Intellectual Property Rights: means all intellectual property rights or any kind or nature, including, patents, copyright and related rights, moral rights, trade marks, business names and domain names, and goodwill, in each case whether registered or unregistered and including all applications and rights to apply for and be granted, renewals or extensions of, and rights to claim priority from, such rights and all similar or equivalent rights or forms of protection which subsist or will subsist now or in the future in any part of the world.

Insolvency: means the Customer files or has filed against it any proceeding under any bankruptcy, insolvency, or similar law, or makes or offers to make any arrangement or composition with creditors, or admits its inability to pay its debts as they come due, or becomes insolvent or undergoes any similar or analogous process in any jurisdiction.

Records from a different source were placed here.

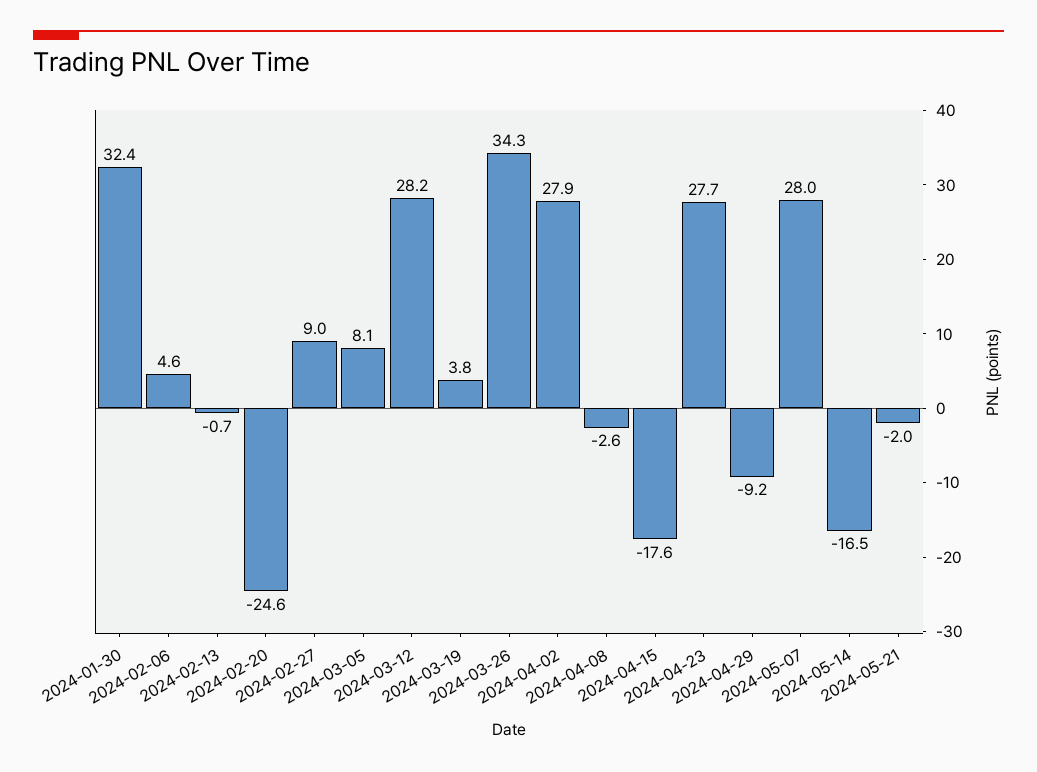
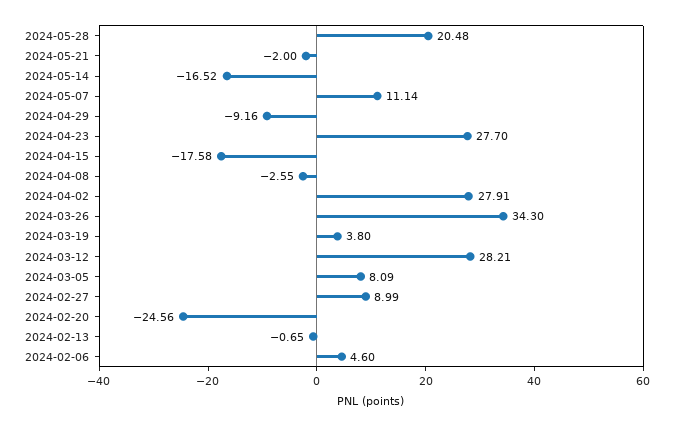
2024-01-30: 32.4 -> none
2024-05-07: 28 -> 11.14
2024-05-28: none -> 20.48

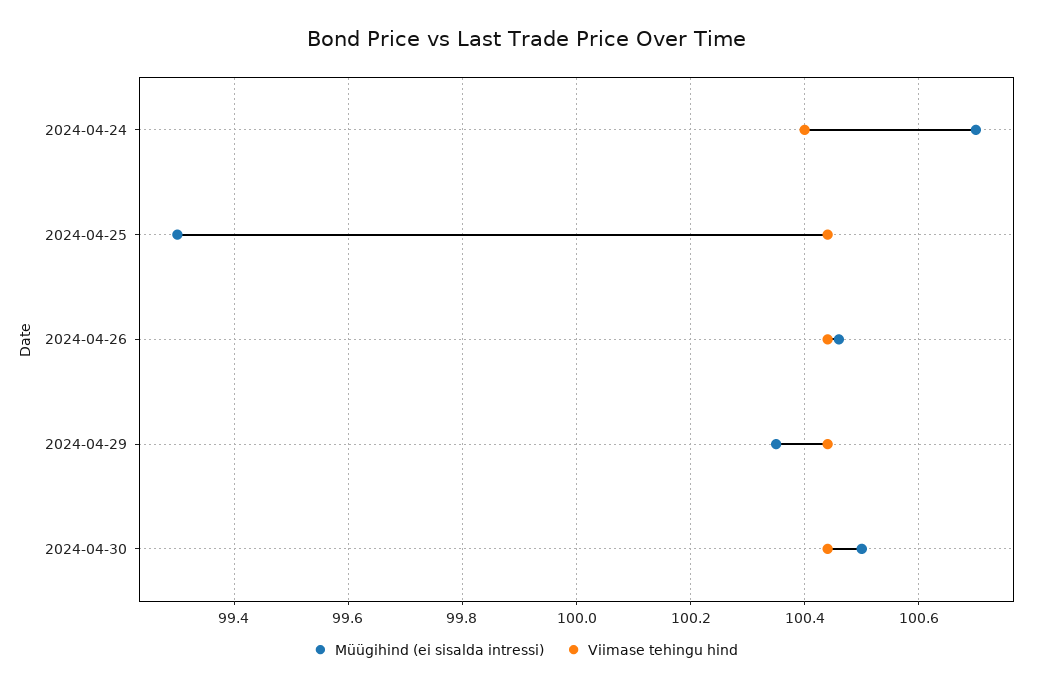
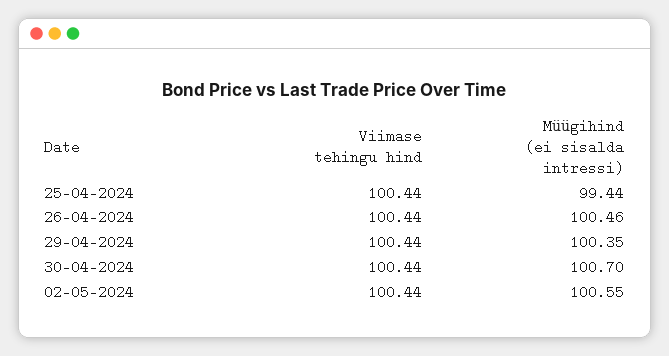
Müügihind (ei sisalda intressi), 2024-04-24: 100.7 -> none
Viimase tehingu hind, 2024-04-24: 100.4 -> none
Müügihind (ei sisalda intressi), 2024-04-25: 99.3 -> 99.44
Müügihind (ei sisalda intressi), 2024-04-30: 100.5 -> 100.7
Viimase tehingu hind, 02-05-2024: none -> 100.44
Müügihind (ei sisalda intressi), 02-05-2024: none -> 100.55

Order: means a Quote that is Accepted by Customer, together with the Services Agreement to which it is attached.

Quote: means a written description of the Services and the applicable Charges for such Services.

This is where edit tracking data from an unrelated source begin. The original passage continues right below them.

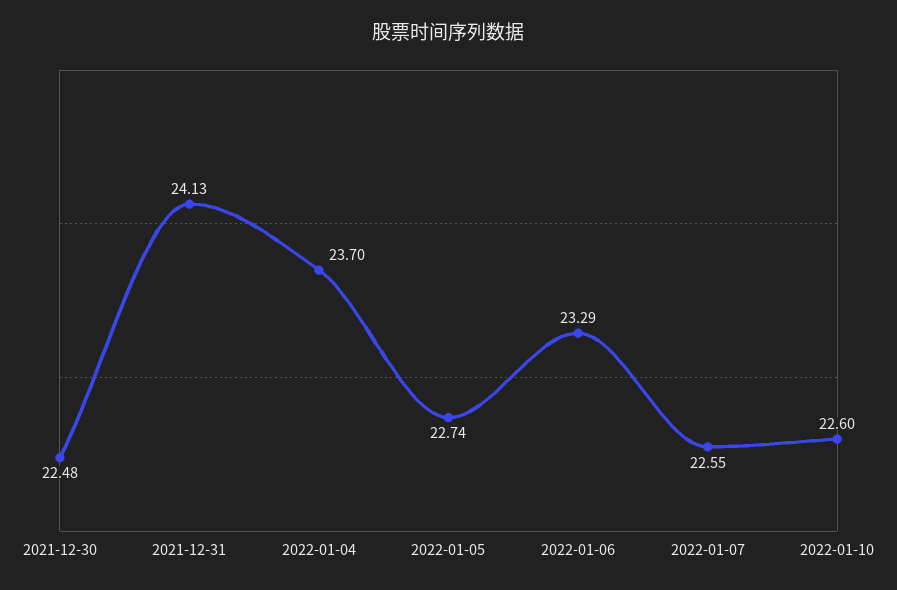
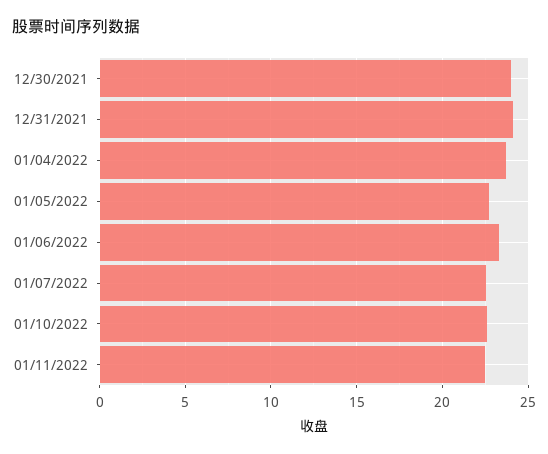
2021-12-30: 22.48 -> 24
01/11/2022: none -> 22.5

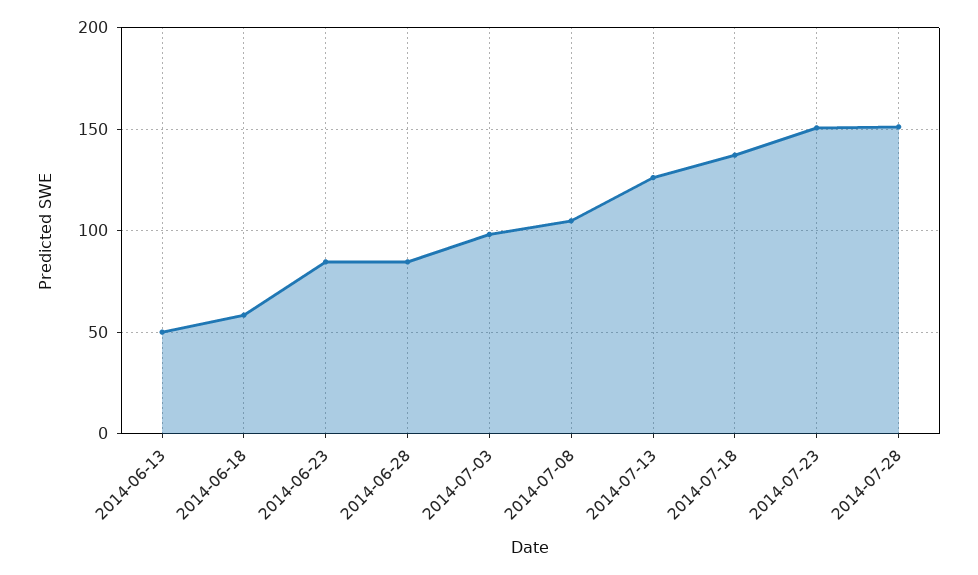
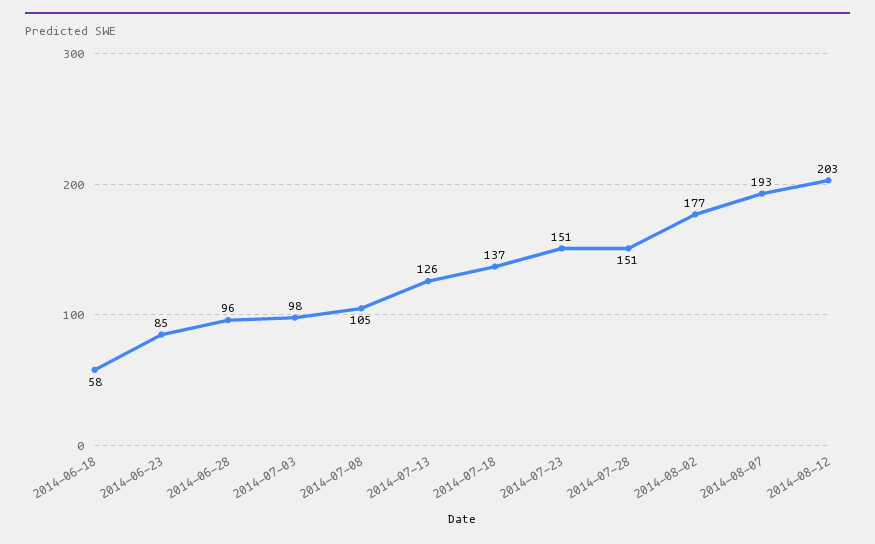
2014-06-13: 50 -> none
2014-06-28: 85 -> 96
2014-08-02: none -> 177
2014-08-07: none -> 193
2014-08-12: none -> 203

Rate Card: means the list of charges for the Services, which is available from Light Iron upon request, as amended from time to time;

Services: means any services or work performed by or on behalf of Light Iron for the Customer, as more particularly described in a Quote.

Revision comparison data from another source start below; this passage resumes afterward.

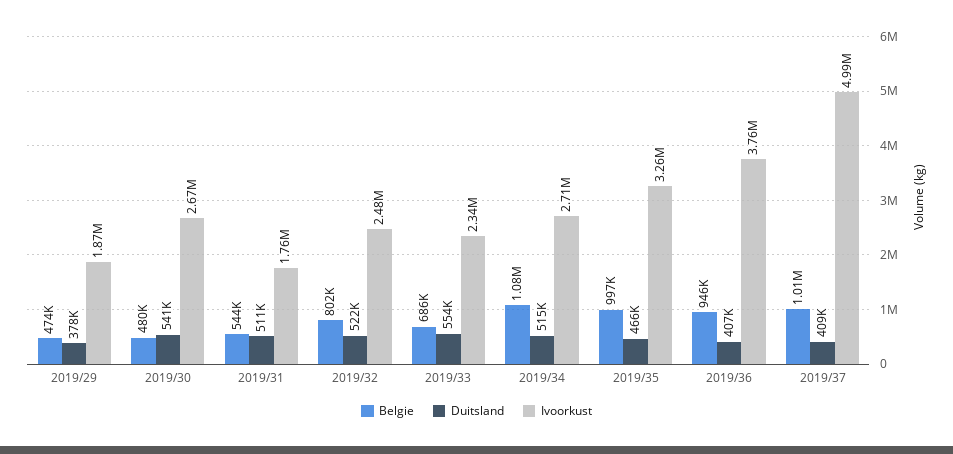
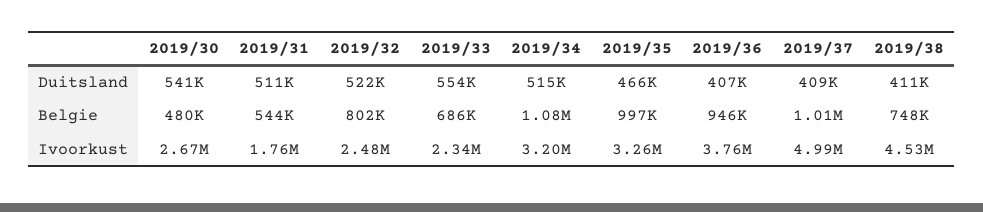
Belgie, 2019/29: 474000 -> none
Duitsland, 2019/29: 378000 -> none
Ivoorkust, 2019/29: 1870000 -> none
Ivoorkust, 2019/34: 2710000 -> 3200000
Duitsland, 2019/38: none -> 411000
Belgie, 2019/38: none -> 748000
Ivoorkust, 2019/38: none -> 4530000

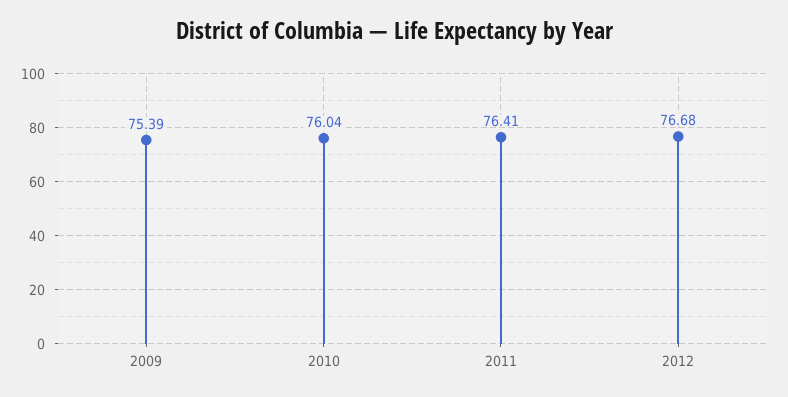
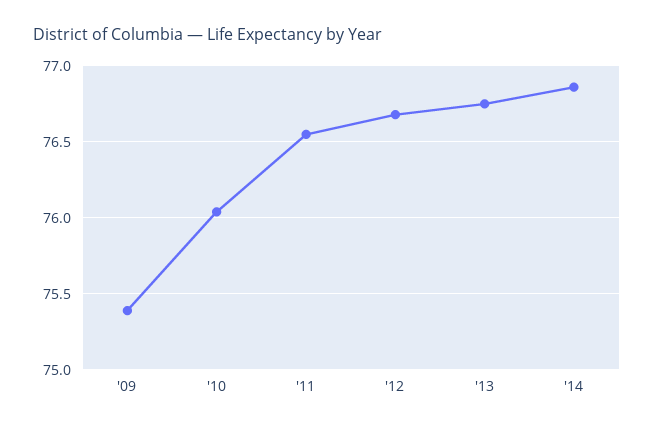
2011: 76.41 -> 76.55
'13: none -> 76.75
'14: none -> 76.85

Services Agreement: means a written agreement signed by Light Iron and the Customer pursuant to which the Customer accepts a Quote and engages Light Iron to provide the Services.

Works: means the deliverables provided by Light Iron to the Customer as a result of providing the Services.

These General Terms and Conditions govern the provision of services by Light Iron to the Customer unless otherwise expressly agreed in writing.

Defined terms include Acceptance, Customer, Customer Materials, Charges, Due Date, Intellectual Property Rights, Insolvency, Order, Quote, Rate Card, Services, Services Agreement, and Works.

These General Terms are incorporated into all Quotes and Orders, and may only be amended, modified, or waived in a writing signed by both parties.

1.2 Unless otherwise expressly agreed in writing by Light Iron, these General Terms shall govern the provision of all and any Services by Light Iron to the Customer and shall be deemed to be incorporated in all Quotes and/or Orders, and acceptance by the Customer of any Quote shall be deemed to constitute acceptance of these General Terms.

1.3 The General Terms may only be amended, modified, or waived in writing and signed by a representative of both parties.

2

Quotations and Orders

2.1 Upon receipt by Light Iron of a written request from the Customer for the provision of Services, together with sufficient information to enable Light Iron to prepare a Quote, Light Iron will provide the Customer with a Quote for the Services requested.

2.2 The Acceptance by the Customer of a Quote shall constitute a binding agreement between the parties on and subject to these General Terms.

2.3 All Quotes are given based on information and requirements provided by the Customer. A Quote is valid for 30 days only from the date of the Quote unless previously withdrawn or otherwise stated on the Quote.

2.4 Responsibility for completeness and accuracy of any Order and Quote (including the type of Services, the preferred delivery date, deliverables, and point of delivery) rests with the Customer.

3

Charges

3.1 The Charges for the Services will be calculated in accordance with the Rate Card current at the date of the Quote, unless otherwise agreed in writing or as modified pursuant to this clause 3.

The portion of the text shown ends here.